# Task instructions
Reproduce exactly the span of lines beginning at the one with "Totals | netIncomeGrowth: -0.83 -> -2.09" and ending at the last line of the data below, omitting pictures.
-*-*-
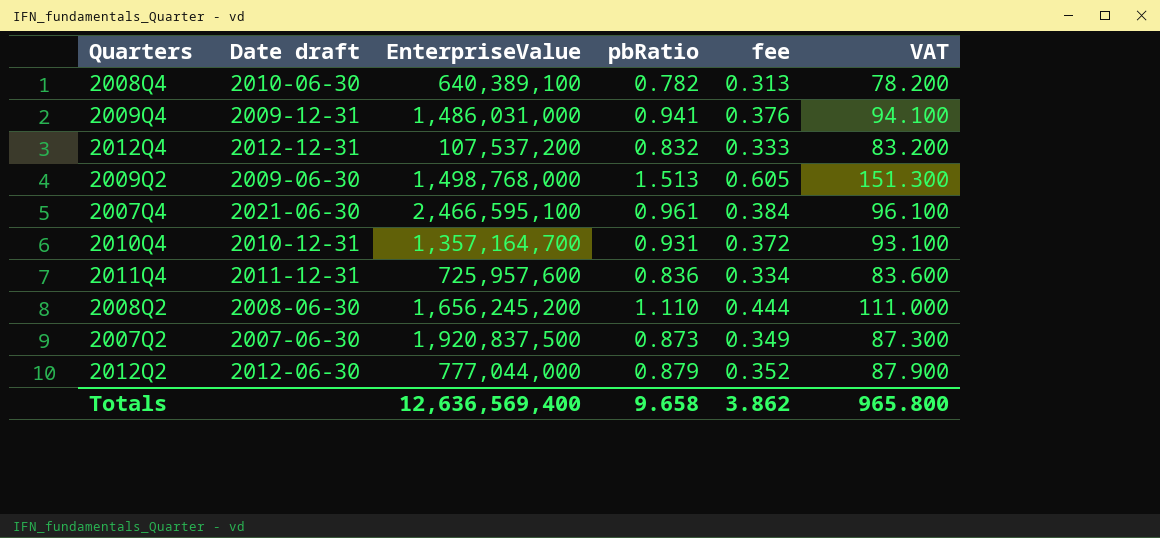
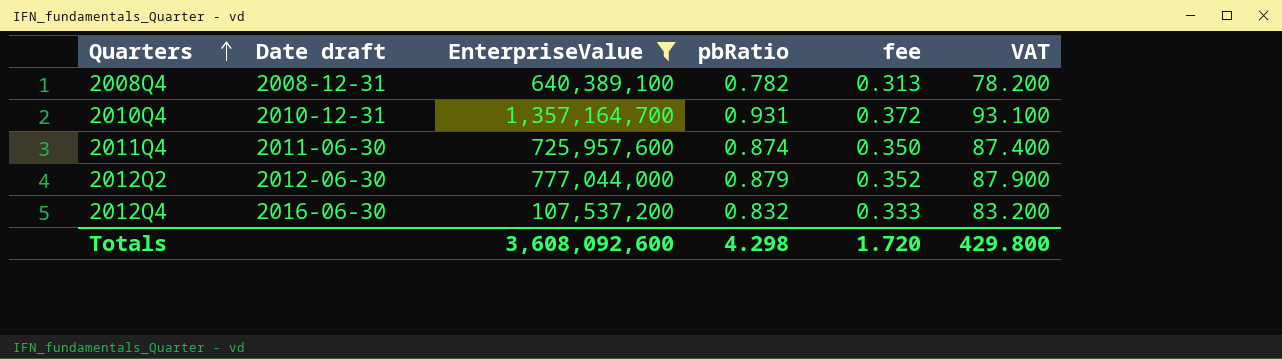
filter: none -> EnterpriseValue <= 1,357,164,700
row order: none -> Quarters ascending
2008Q4 | Date draft: 2010-06-30 -> 2008-12-31
2011Q4 | Date draft: 2011-12-31 -> 2011-06-30
2011Q4 | pbRatio: 0.836 -> 0.874
2011Q4 | fee: 0.334 -> 0.350
2011Q4 | VAT: 83.600 -> 87.400
2012Q4 | Date draft: 2012-12-31 -> 2016-06-30
Totals | EnterpriseValue: 12,636,569,400 -> 3,608,092,600
Totals | pbRatio: 9.658 -> 4.298
Totals | fee: 3.862 -> 1.720
Totals | VAT: 965.800 -> 429.800

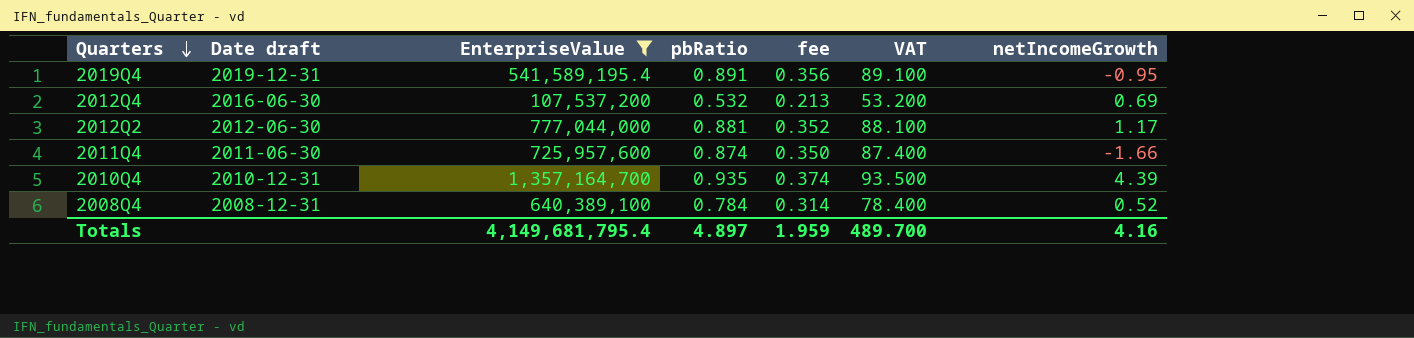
row order: Quarters ascending -> Quarters descending
column netIncomeGrowth | position: none -> 7
row 2019Q4: none -> 2019-12-31 | 541,589,195.4 | 0.891 | 0.356 | 89.100 | -0.95
2012Q4 | pbRatio: 0.832 -> 0.532
2012Q4 | fee: 0.333 -> 0.213
2012Q4 | VAT: 83.200 -> 53.200
2012Q2 | pbRatio: 0.879 -> 0.881
2012Q2 | VAT: 87.900 -> 88.100
2010Q4 | pbRatio: 0.931 -> 0.935
2010Q4 | fee: 0.372 -> 0.374
2010Q4 | VAT: 93.100 -> 93.500
2008Q4 | pbRatio: 0.782 -> 0.784
2008Q4 | fee: 0.313 -> 0.314
2008Q4 | VAT: 78.200 -> 78.400
Totals | EnterpriseValue: 3,608,092,600 -> 4,149,681,795.4
Totals | pbRatio: 4.298 -> 4.897
Totals | fee: 1.720 -> 1.959
Totals | VAT: 429.800 -> 489.700

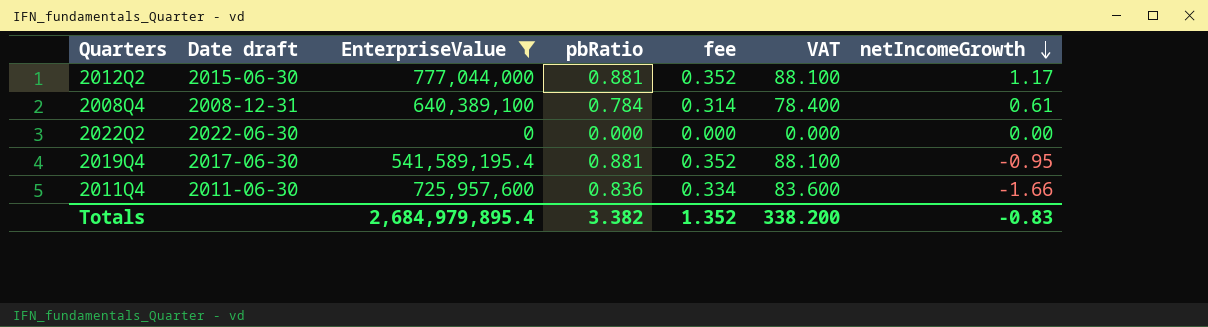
row order: Quarters descending -> netIncomeGrowth descending
row 2012Q4: 2016-06-30 | 107,537,200 | 0.532 | 0.213 | 53.200 | 0.69 -> none
row 2010Q4: 2010-12-31 | 1,357,164,700 | 0.935 | 0.374 | 93.500 | 4.39 -> none
2012Q2 | Date draft: 2012-06-30 -> 2015-06-30
2008Q4 | netIncomeGrowth: 0.52 -> 0.61
row 2022Q2: none -> 2022-06-30 | 0 | 0.000 | 0.000 | 0.000 | 0.00
2019Q4 | Date draft: 2019-12-31 -> 2017-06-30
2019Q4 | pbRatio: 0.891 -> 0.881
2019Q4 | fee: 0.356 -> 0.352
2019Q4 | VAT: 89.100 -> 88.100
2011Q4 | pbRatio: 0.874 -> 0.836
2011Q4 | fee: 0.350 -> 0.334
2011Q4 | VAT: 87.400 -> 83.600
Totals | EnterpriseValue: 4,149,681,795.4 -> 2,684,979,895.4
Totals | pbRatio: 4.897 -> 3.382
Totals | fee: 1.959 -> 1.352
Totals | VAT: 489.700 -> 338.200
Totals | netIncomeGrowth: 4.16 -> -0.83

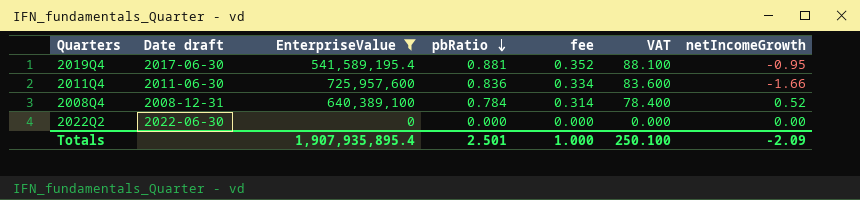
row order: netIncomeGrowth descending -> pbRatio descending
row 2012Q2: 2015-06-30 | 777,044,000 | 0.881 | 0.352 | 88.100 | 1.17 -> none
2008Q4 | netIncomeGrowth: 0.61 -> 0.52
Totals | EnterpriseValue: 2,684,979,895.4 -> 1,907,935,895.4
Totals | pbRatio: 3.382 -> 2.501
Totals | fee: 1.352 -> 1.000
Totals | VAT: 338.200 -> 250.100
Totals | netIncomeGrowth: -0.83 -> -2.09

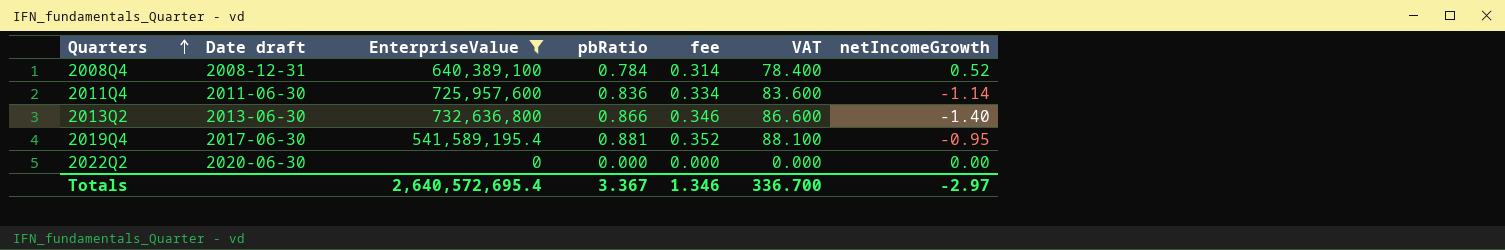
row order: pbRatio descending -> Quarters ascending
2011Q4 | netIncomeGrowth: -1.66 -> -1.14
row 2013Q2: none -> 2013-06-30 | 732,636,800 | 0.866 | 0.346 | 86.600 | -1.40
2022Q2 | Date draft: 2022-06-30 -> 2020-06-30
Totals | EnterpriseValue: 1,907,935,895.4 -> 2,640,572,695.4
Totals | pbRatio: 2.501 -> 3.367
Totals | fee: 1.000 -> 1.346
Totals | VAT: 250.100 -> 336.700
Totals | netIncomeGrowth: -2.09 -> -2.97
-*-*-
# Result of this exercise
Totals | netIncomeGrowth: -0.83 -> -2.09

row order: pbRatio descending -> Quarters ascending
2011Q4 | netIncomeGrowth: -1.66 -> -1.14
row 2013Q2: none -> 2013-06-30 | 732,636,800 | 0.866 | 0.346 | 86.600 | -1.40
2022Q2 | Date draft: 2022-06-30 -> 2020-06-30
Totals | EnterpriseValue: 1,907,935,895.4 -> 2,640,572,695.4
Totals | pbRatio: 2.501 -> 3.367
Totals | fee: 1.000 -> 1.346
Totals | VAT: 250.100 -> 336.700
Totals | netIncomeGrowth: -2.09 -> -2.97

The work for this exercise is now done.